BRASÍLIA: Brazil's interim president Michel Temer lost the third cabinet member of his month-old administration to a corruption scandal when his tourism minister resigned Thursday after being accused of taking bribes.
Tourism minister Henrique Eduardo Alves announced his resignation after a key witness accused him of accepting 1.5 million reals (around $445,000) diverted from state oil company Petrobras.
Alves, a member of Temer's center-right PMDB party, said in an open letter he was stepping down to avoid "creating problems for the government."

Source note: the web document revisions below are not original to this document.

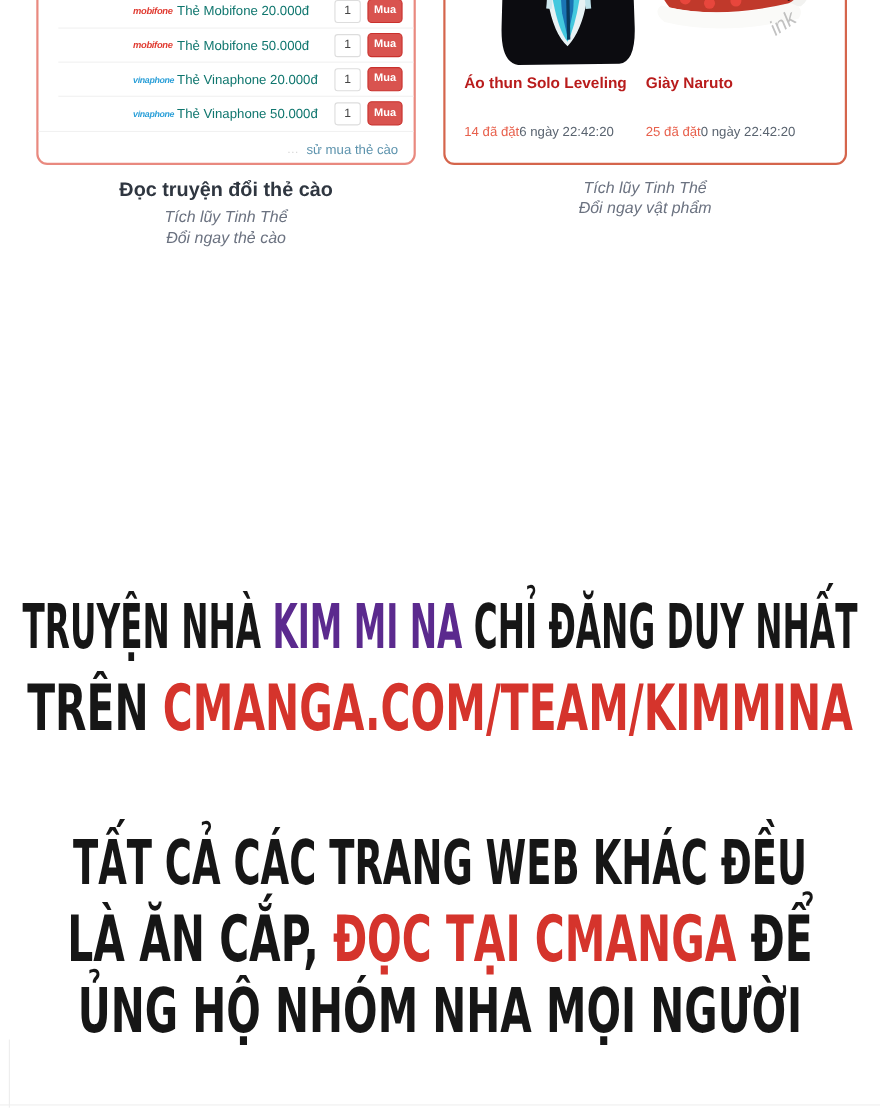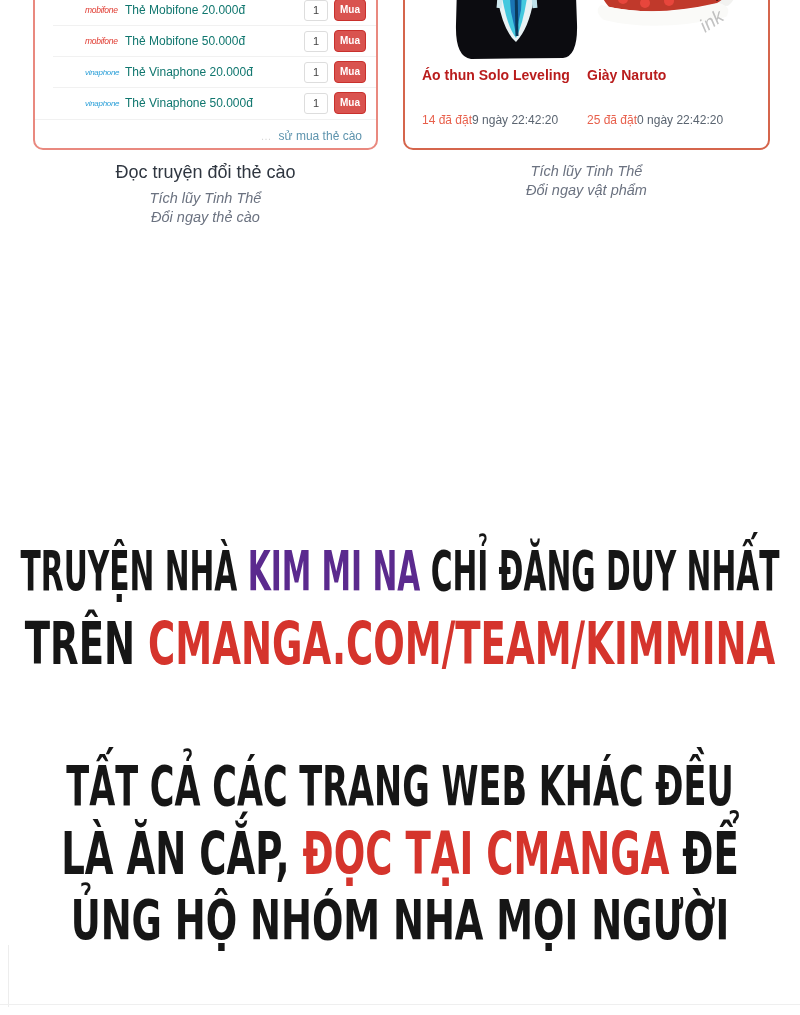"mobifone" .brand { font-weight: 400 -> 700; margin-left: none -> 36px }
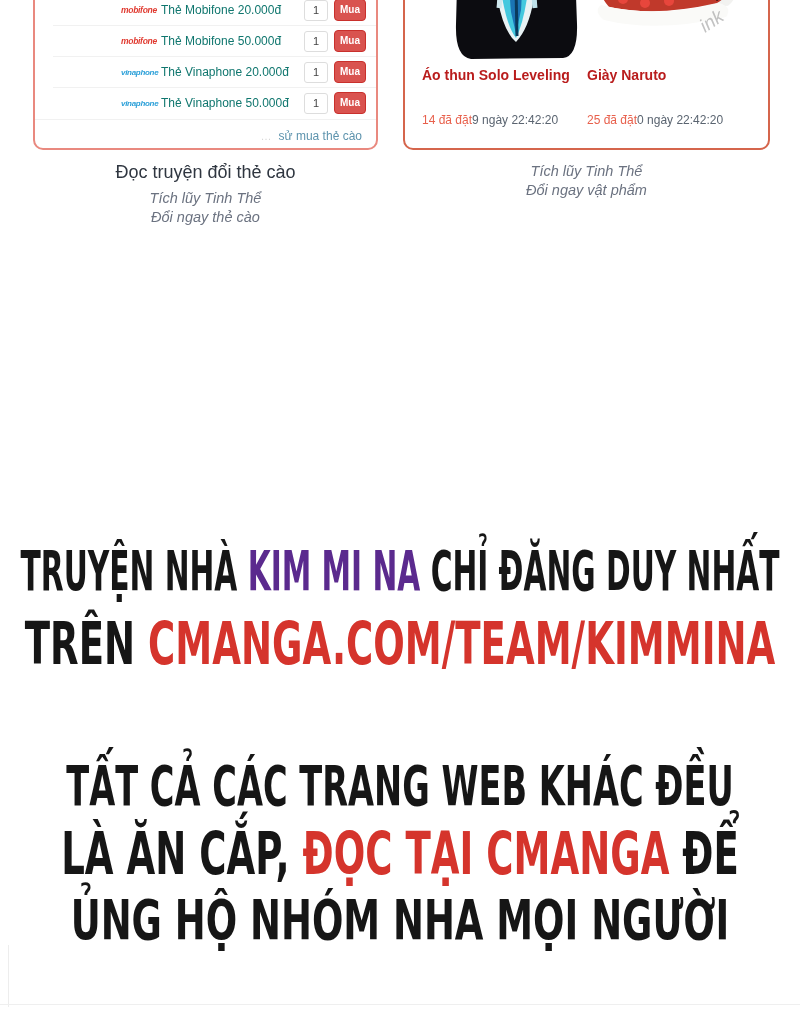"9 ngày 22:42:20" span.countdown { text: 9 -> 6 }
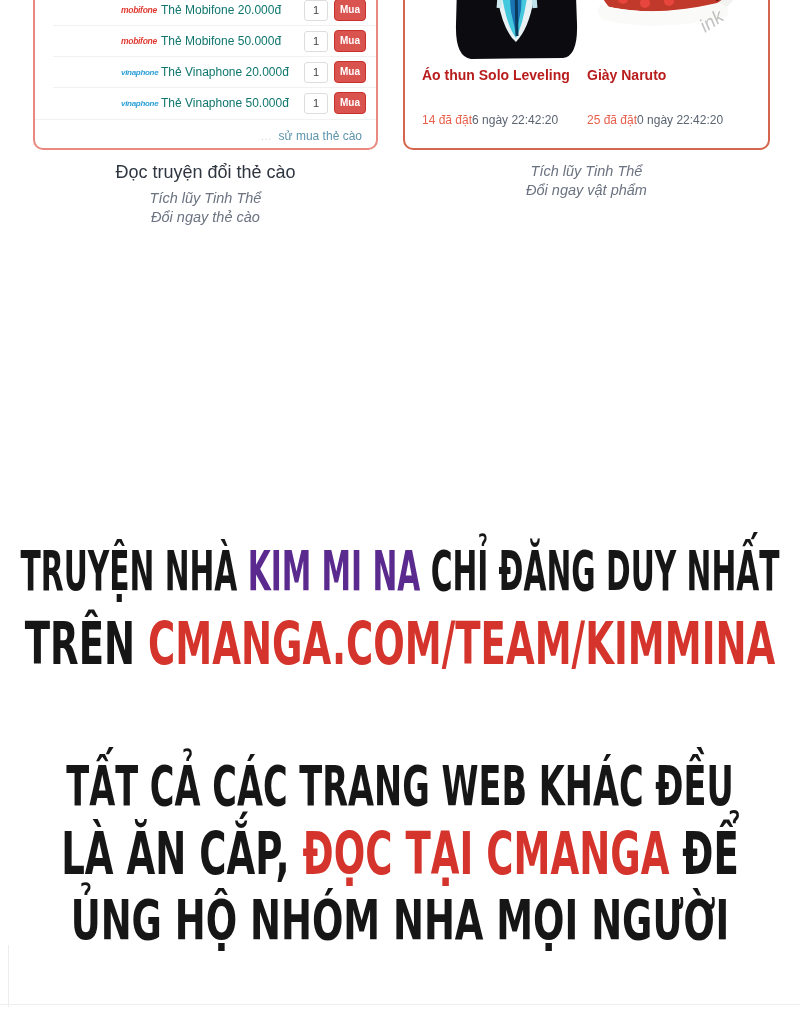"Đọc truyện đổi thẻ cào" .caption-title { font-weight: 400 -> 700 }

He joins former transparency minister Fabiano Silveira and former planning minister Romero Juca, who were both forced to resign over leaked phone recordings linked to the scandal.
Temer and Alves were among some 20 politicians named in the latest batch of allegations by Sergio Machado, the former chief executive of Petrobras subsidiary Transpetro.
Machado said in a plea deal with prosecutors that both men asked him for money from an illegal kickbacks scheme that diverted some $2 billion from the national oil giant.
Machado said Temer asked him for about $430,000 to fund an ally's campaign for mayor of Sao Paulo, according to documents published Wednesday.
An irate Temer took to national television Thursday to deny the allegation.
He branded the allegations "frivolous, lying and criminal."